Abah Rashid berusaha keras meredam konflik itu, abah Rasyid adalah tokoh
Muhammadiyah yang teguh menuaikan salah satu bidang pengabdian Muhammdiyah yakni
Pendidikan mulai tingkat dasar hingga perguruan tinggi juga mendirikan Lembaga
Pendidikan yang Sebagian siswa dan gurunya beragama katolik.

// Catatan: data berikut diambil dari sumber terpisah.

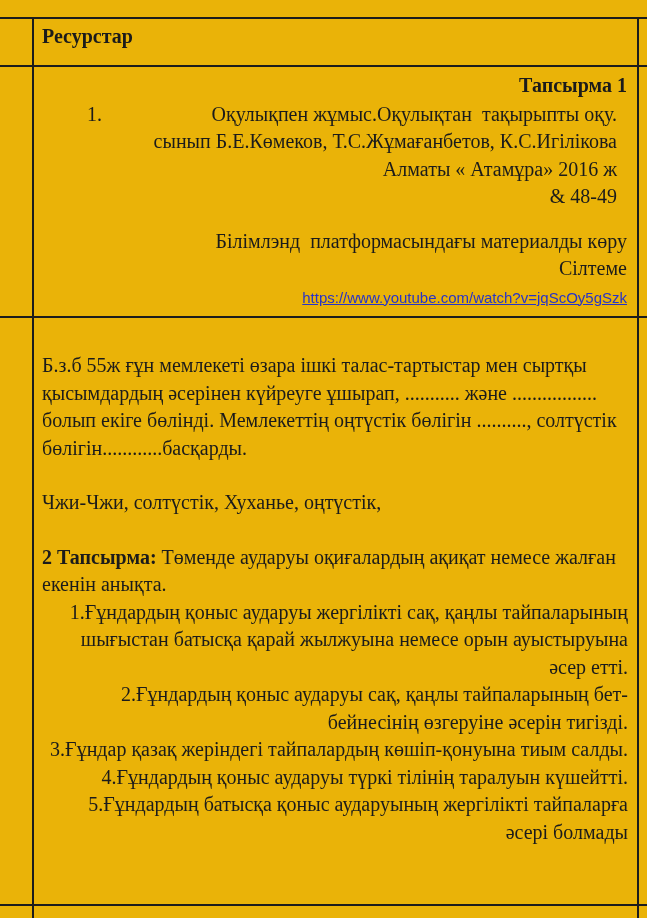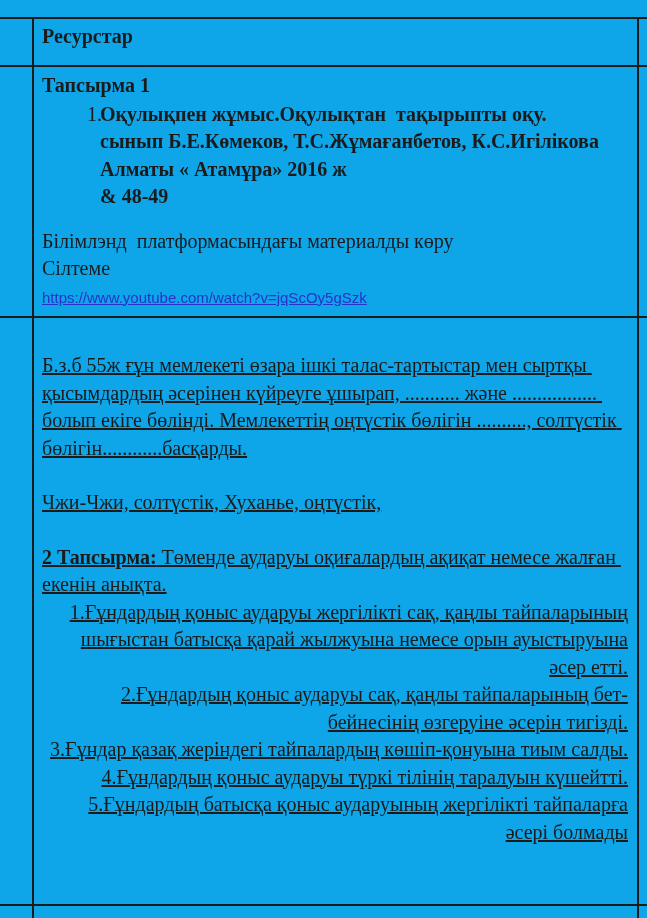"Ресурстар" .page { background: #0ea5e9 -> #eab308 }
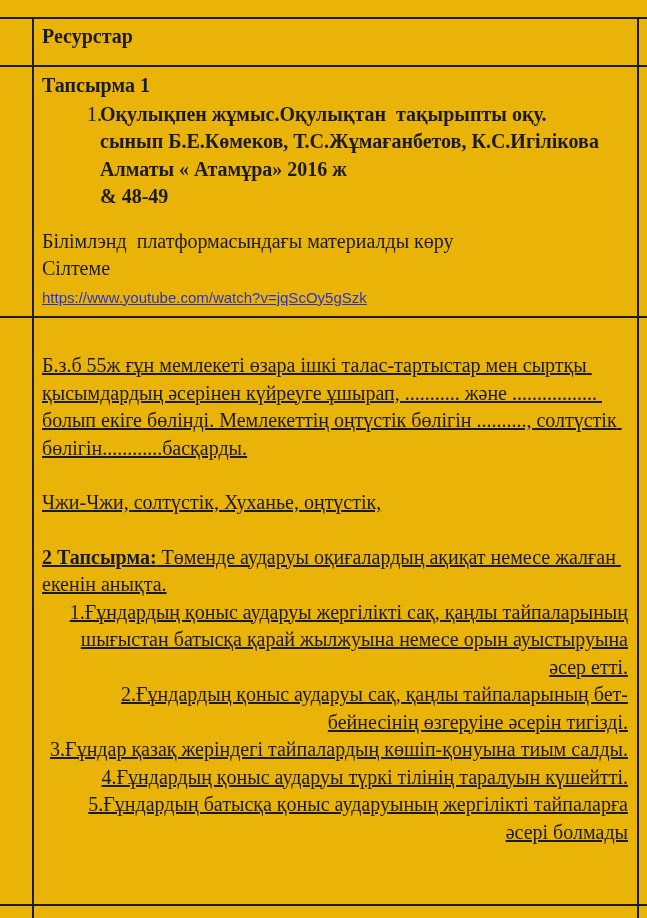"Тапсырма 1" .cell-resources { text-align: none -> right }
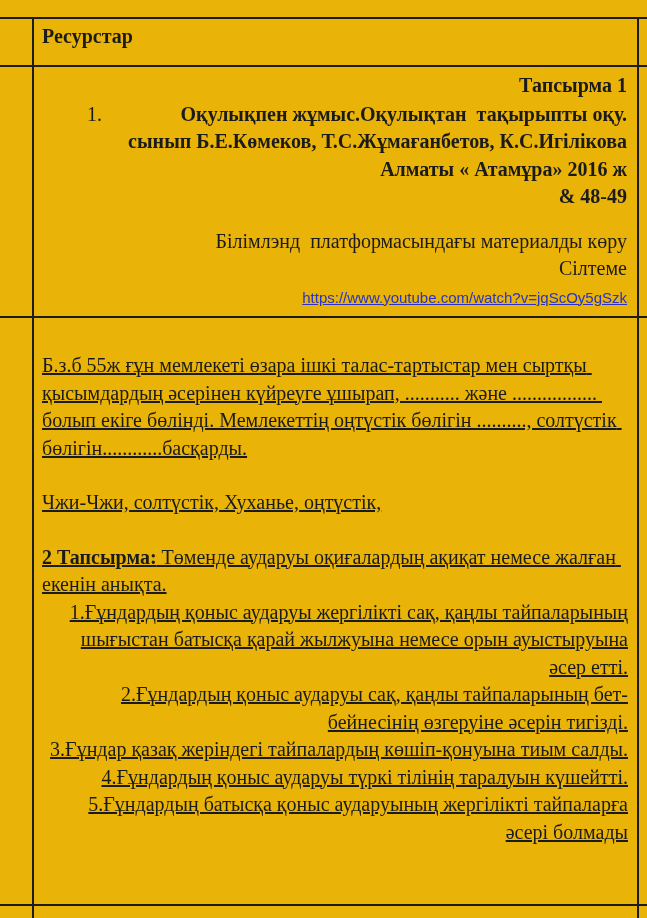"Оқулықпен жұмыс.Оқулықтан тақырыпты оқу." .list-content { font-weight: bold -> none; margin-right: none -> 10px }
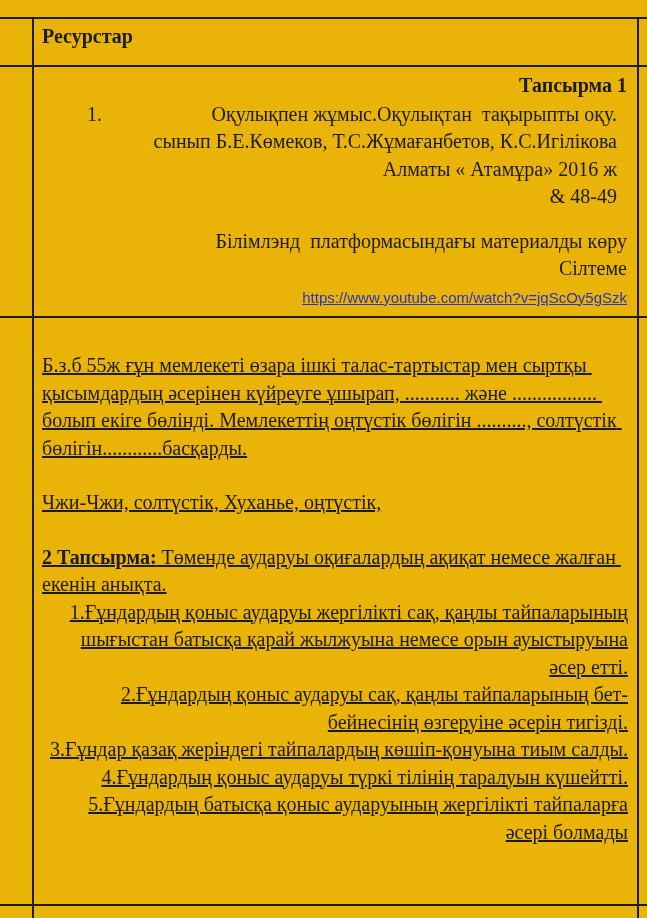"Б.з.б 55ж ғұн мемлекеті өзара" .para { text-decoration: underline -> none }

Pesan tentang islami inklusif di tebarkan abah rashid di tangkap generasi muda
Maumere tanpa membedakan akidah dan penampilan mereka akrab berdiskusi. Di usia 81
tahun abah Rasyid tak Lelah berkeliling Maumere menyambangi pulau – pulau terpencil
untuk berdakwah kepada umat islam dan bersilahturahmi dengan komunitas – komunitas non
muslim.
Di saat sentimental politik identitas mengemukakan upaya potensi konflik komunal
tidak hanya bergantung pada narasi – narasi besar di tingkat nasional tetapi juga peran tokoh
– tokoh lokal dalam mempertahankan semangat toleransi, di maumere abah rashid
mengambil peran ia menjadi pelopor dalam menciptkan ruang – ruang perjumpaan lintas
agama melalui Lembaga Pendidikan dan kemanusiaan islam yaitu ekslusif terhadap warga
non muslim.
Sosok seperti abah rashid dan umat islam moyoritas di maumere adalah satu wajah
islam di Indonesia sementara ide supremasi islam juga tidak surut. Kyai muwafiq terus
berkeliling Indonesia mengkonsolidasi peran mereka untuk mempertahankan gagasan
nasionalisme islam yang inklusif, islam di Indonesia masih akan berkembang dalam
pergulatan narasi kebangsaan tidak hanya selesai di sini.